Глава четвертая. Исход

1

Остаток дня Шейнисы провели на чердаке сарая, боязливо прислушиваясь к каждому звуку. Вечером они выбрались из дома. Сестры на сцепленных руках несли Семена, за ними, жалко охая, ковыляла старуха. Впереди над последними крышами улицы позолотой горел закат, в сухом теплом воздухе смешались запахи горькой ольхи, трав, приторного тошнотворного конопляника. Чутким недобрым молчанием провожало четверых беглецов поредевшее гетто…

Шагах в двадцати от колодца отставшая от внуков Ревекка почувствовала внезапную резкую боль в пятке. Страдальчески морщась, она едва дохромала до частокола. Опершись, сняла бот, вытряхнула попавший внутрь сучок. И, обуваясь, услышала мужской голос.

Ревекка подняла голову. В десяти шагах от нее, на низкой крыше ближайшего, отделенного лишь частоколом дома стоял седобородый еврей в штраймл; раскачиваясь, подвывал. В темноте четко выделялось его лицо; видно было, как шевелятся губы.

Голос старика показался смутно знакомым. Ревекка, прищурив глаза, так и ахнула:

— Реб Борех, вы ли это?

Да, это был, без сомнения, реб Борех Злочевер, известный далеко за пределами местечка хасидский цадик. Можно было понять изумленье старухи: лет восемь назад реб Борех был арестован ее собственным сыном и выслан вместе с учениками в места, названья которых трудно было произнести и совсем невозможно запомнить. Позже один из вернувшихся из тех мест земляков принес весть о гибели ребе от рук уголовников. И уж совсем непонятно было, каким образом старик оказался в местечке, почему Ревекка ничего не слышала о его возвращении и, наконец, почему он читает молитву, стоя на крыше.

Тем временем ребе, не обращая внимания на Ревекку, бормотал стонущим речитативом, то проглатывая концы слов, то растягивая отдельные звуки:

— Да лобзает он меня лобзанием уст своих! Ибо ласки твои лучше вина. От благовония мастей твоих имя твое — как разлитое миро; поэтому девицы любят тебя. Влеки меня, мы побежим за тобо-ооо-ою…

— Реб Борех, — позвала старуха громче. — Отпустили вас, что ли?

И опять ничего не ответил ребе, только, будто соревнуясь с Ревеккой, возвысил голос и сам.

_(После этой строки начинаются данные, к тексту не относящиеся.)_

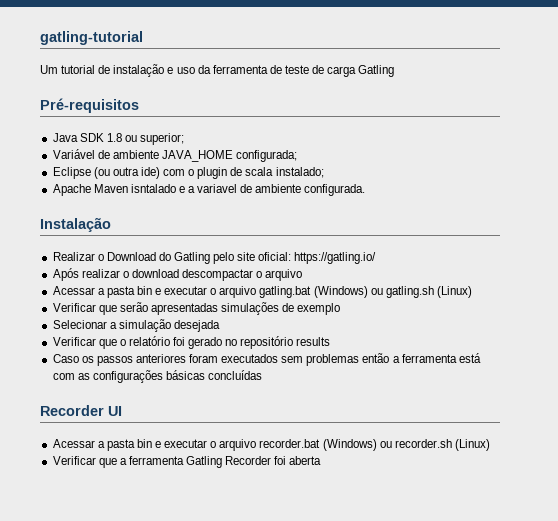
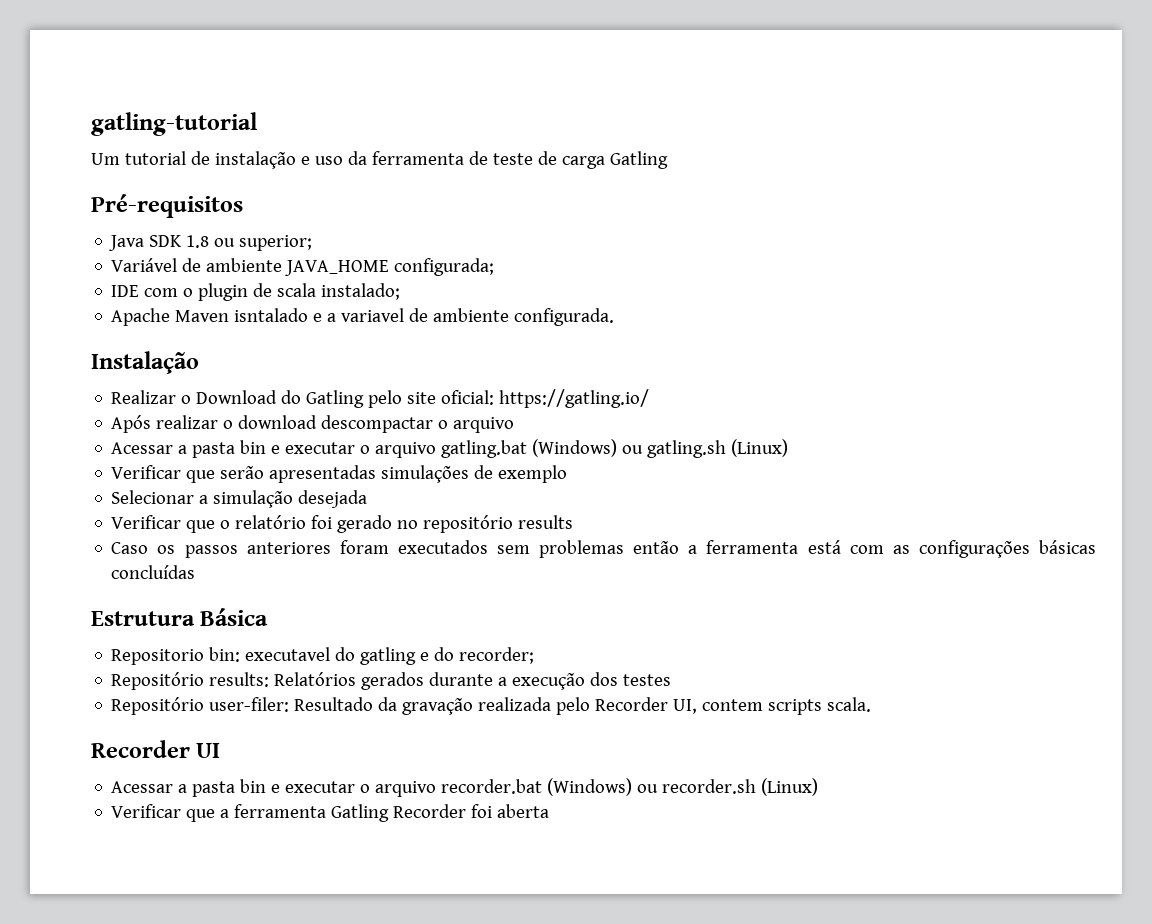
- Eclipse (ou outra ide) com o plugin de scala instalado;
+ IDE com o plugin de scala instalado;
+ Estrutura Básica
+ Repositorio bin: executavel do gatling e do recorder;
+ Repositório results: Relatórios gerados durante a execução dos testes
+ Repositório user-filer: Resultado da gravação realizada pelo Recorder UI, contem scripts scala.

…Сливался с темнотой его лик; с неведомой силой звучали слова древней песни. Казалось, реб Злочевер заклинает нависшую над крышами ночь горячими своими призывами. Дрожащие, простуженные звуки крепли; невидимые расправлялись в полете крылья. В каждом слове спеклись в одно целое лишенная сока, пахнущая гнилью полынь и вязкий пьянящий мед отшумевших когда-то кедров. Ревекка, почти не знавшая древнееврейского, плохо понимала смысл произносимого, но родные, слышанные с детства звуки проникали в душу, волновали без перевода.

Любопытство, однако, не давало покоя.

— Реб Борех, отзовитесь же на минутку! Реб же Борех… Тьфу ты, — обиделась старуха и, безнадежно махнув рукой, заковыляла прочь. “Оглох он что ли? Или… это вообще не реб Борех?”

Пройдя с десяток шагов, Ревекка, одолеваемая сомнениями, обернулась — и тихо ахнула. На крыше, за спиною реб Бореха, стояли семь или восемь хасидов; шевеля бесшумно губами, в молитвенном раскачивались экстазе. Прямо над их головами, почти касаясь затылков, висела молодая луна; словно участвуя вместе с людьми в одном ритуальном действе, подпрыгивала им в такт… Густые, с голубоватыми оттенками, ее лучи стекали прозрачными струями по шеям на плечи молящихся.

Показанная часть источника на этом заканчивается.